Please repeat the records exactly, keeping the pictures out.

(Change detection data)
_ _ _ _ _ _ _
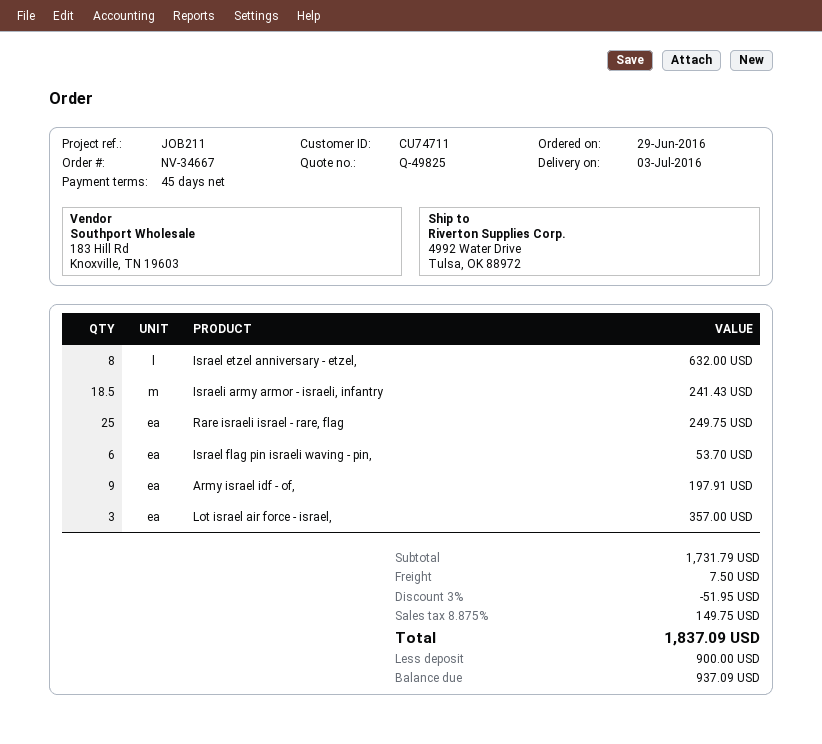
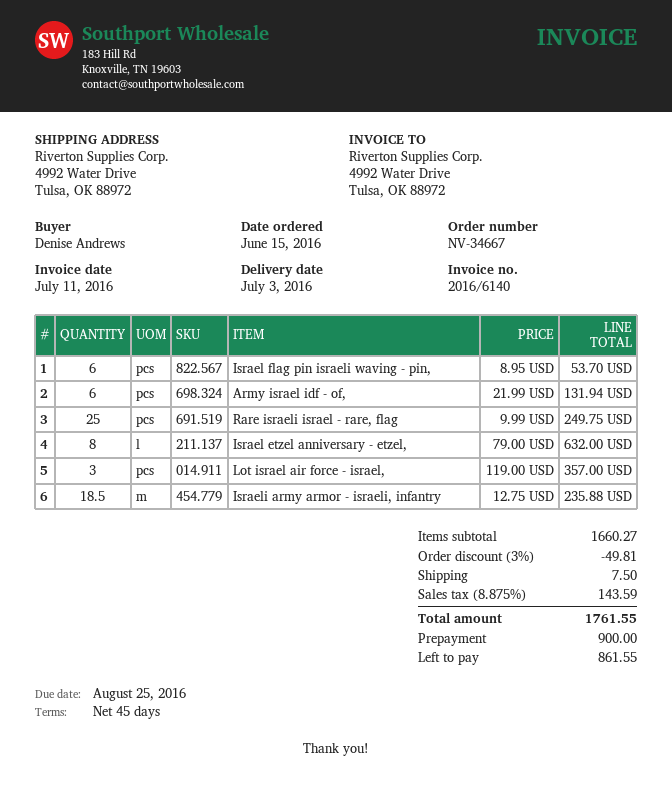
order date: 2016-06-29 -> 2016-06-15
Israeli army armor - israeli, infantry: 18.5 for 241.43 -> 18.5 for 235.88
Army israel idf - of,: 9 for 197.91 -> 6 for 131.94
subtotal: 1731.79 -> 1660.27
discount: 3% = 51.95 -> 3% = 49.81
tax: 8.875% = 149.75 -> 8.875% = 143.59
total: 1837.09 -> 1761.55
balance: 937.09 -> 861.55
_ _ _ _ _ _ _
> Written response:
order date: 2016-06-29 -> 2016-06-15
Israeli army armor - israeli, infantry: 18.5 for 241.43 -> 18.5 for 235.88
Army israel idf - of,: 9 for 197.91 -> 6 for 131.94
subtotal: 1731.79 -> 1660.27
discount: 3% = 51.95 -> 3% = 49.81
tax: 8.875% = 149.75 -> 8.875% = 143.59
total: 1837.09 -> 1761.55
balance: 937.09 -> 861.55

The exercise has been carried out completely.